Жрец в белом халате снова его остановил. В его жестах сквозила уязвленная добродетель, словно за многолетним сарказмом и мизантропией скрывался записной человеколюбец.

— Я не вру. Я могу связать вас с одним человеком в Бостоне. Это для меня нелегко и рискованно, но вы будете довольны. Этот человек — идеалист, чудак. У него убеждения. Я знаю людей, прибегавших к его услугам. На каком она месяце?

— Только-только начался второй.

— Хорошо.

— Это действительно возможно. — Добрая весть распространялась по жилам Пайта, как наркотик; он уже чувствовал женственную расслабленность, собачью благодарность.

— Я сказал, что могу выполнить свою часть сделки А ты свою можешь?

— Ты о деньгах? Сколько он просит?

— По-разному. Когда три, когда четыре сотни.

— Никаких проблем.

— Это ему. А мне?

— Ты тоже хочешь денег? — Пайт был счастлив новому поводу презирать Фредди. — Ты их получишь. Деньги мы найдем.

В дверь постучали.

— Una momenta, Жанетт, — откликнулся Фредди.

— Когда мы уйдем, папа? — спросил голосок Нэнси.

— Еще минутку, доченька! — крикнул Пайт. — Полистай пока журнал. Мистер Торн делает мне рентген.

Фредди одобрительно улыбнулся.

— Ты стал изобретательным лгуном.

— В строительном бизнесе иначе нельзя. Так мы остановились на деньгах…

— Ничего подобного. Нам с тобой, старым друзьям, не пристало обсуждать деньги. Мы с тобой, дружище, давно переросли деньги как средство обмена.

— Что еще я могу тебе предложить? Любовь? Слезы? Вечную признательность? Или новый костюм для ныряния?

— Шутник! Играешь жизнью и смертью и при этом изволишь шутить? Теперь понятно, почему тебя любят женщины. Я скажу тебе все прямым текстом, Пайт. Один вопрос у нас с тобой так и остался открытым. Ты спал с Джорджиной, так ведь?
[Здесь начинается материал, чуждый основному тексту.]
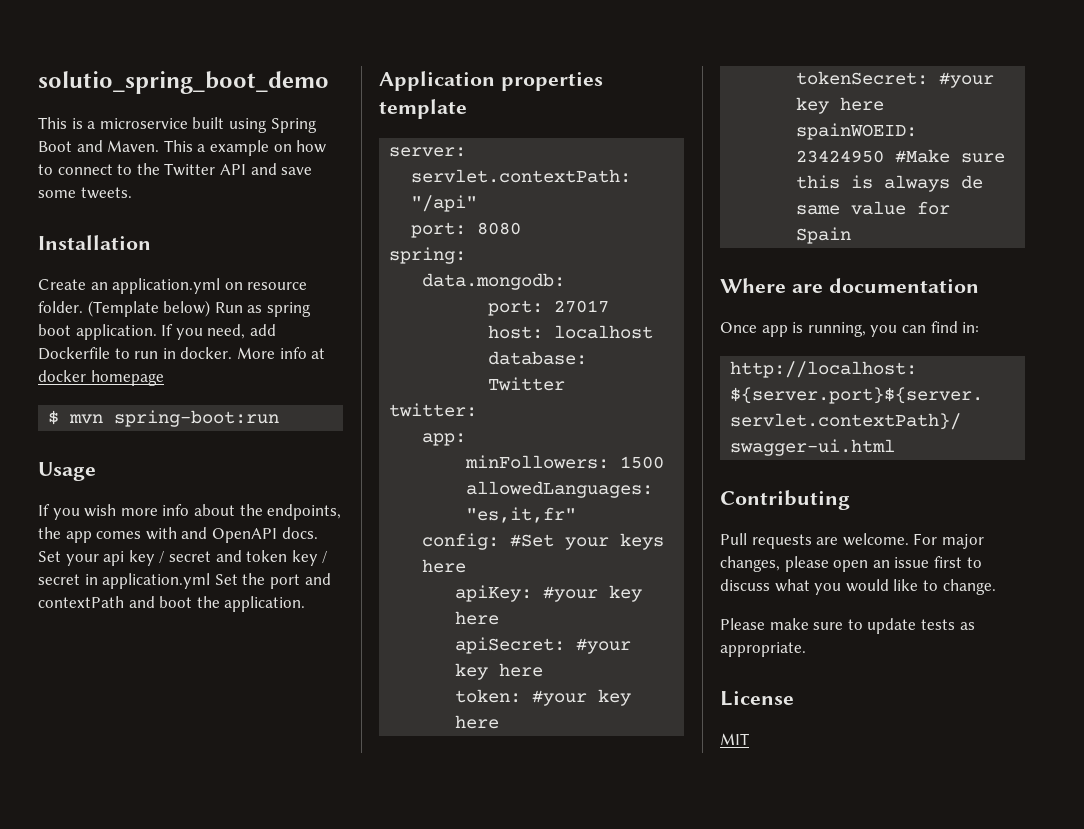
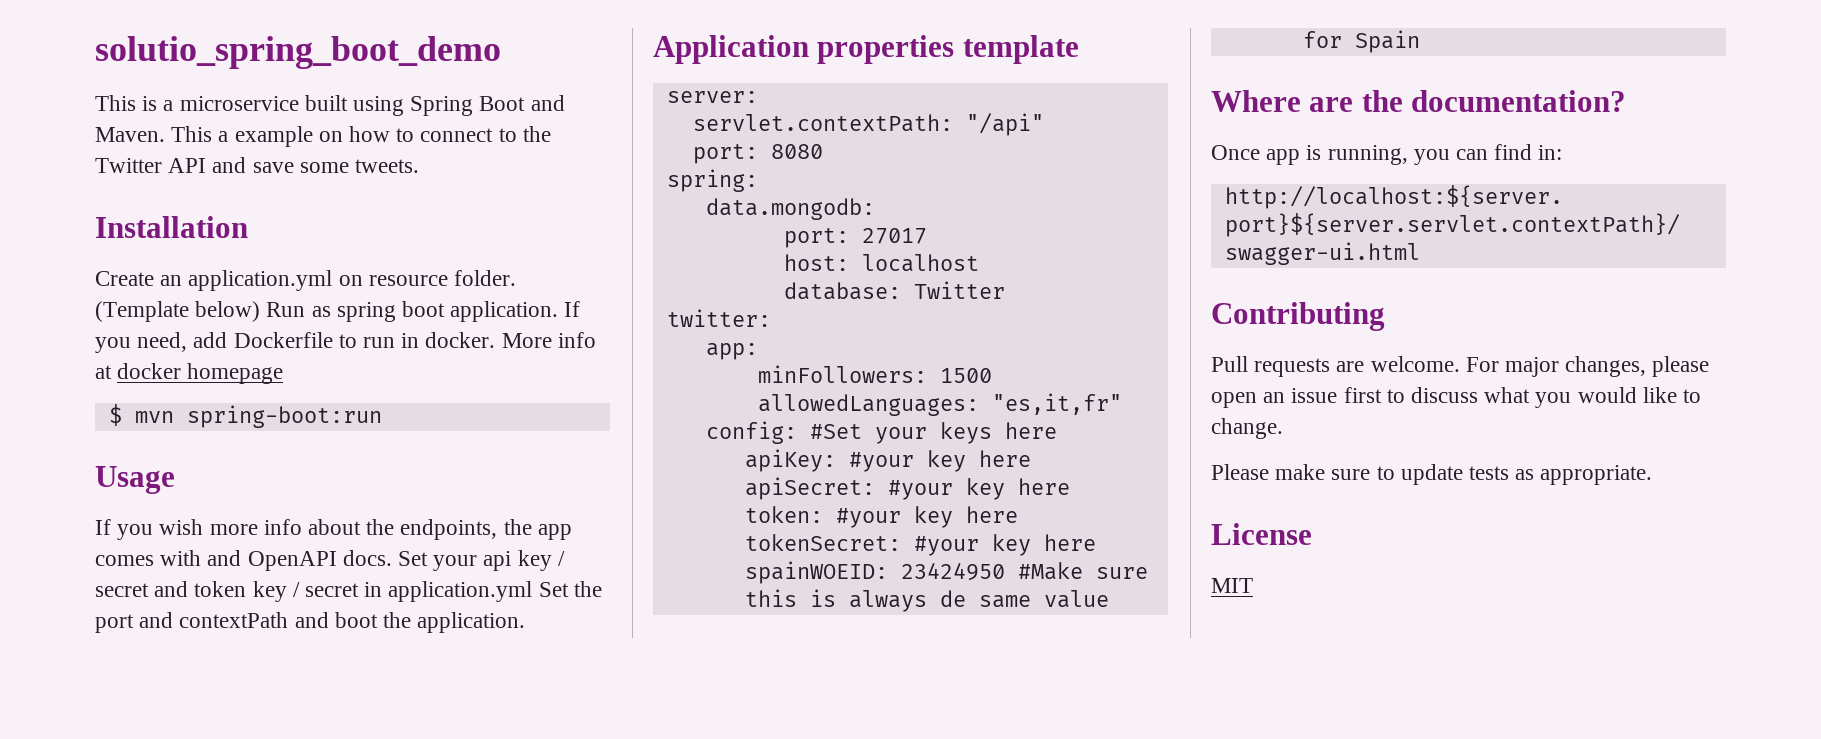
[828,278,979,293] documentation -> [1361,90,1627,112] the documentation?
— Если она утверждает… Я уже забыл, как это было.

— Я же, с другой стороны, при всем искреннем восхищении твоей супругой, никогда…

— Конечно. Она бы никогда не согласилась. Она тебя ненавидит.

— Ничего подобного. Ее ко мне тянет.

— Она считает тебя подонком.

— Полегче. Здесь я заказываю музыку, и мне начинает надоедать твоя болтовня. Мне всего-то и нужно, что одна-единственная ночь. По-моему, очень скромно. Одна ночь с Анджелой. Подумай, парень. Скажи ей, что хочешь. Например, все. Исповедь полезна для спасения души.

— Ты требуешь невозможного, — сказал Пайт. — Хочешь, скажу, почему? Потому что тебе нечего предложить. Ты мерзкий никчемный урод.

Фредди не рассердился, а поставил себе пальцами рожки.

— Видал? Твоя работа! В этом ты большой мастер. А я всего-навсего легковерный обыватель, у которого, как известно, не задалась карьера по части соблазнения чужих жен. — Голое лицо Фредди стало еще уродливее. Это был уже зад бесформенного безглазого морского жителя, которому заднепроходное отверстие служит заодно ртом. — Ты сам выкопал эту могилу, голландец.

Пайт снова двинулся к двери, на сей раз беспрепятственно. Распахнув дверь, он удивленно отпрыгнул: Нэнси не выполнила отцовское приказание его и предпочла журналам подслушивание. Она держала во рту леденец. Она не знала нужных слов, но ее глаза понимали все.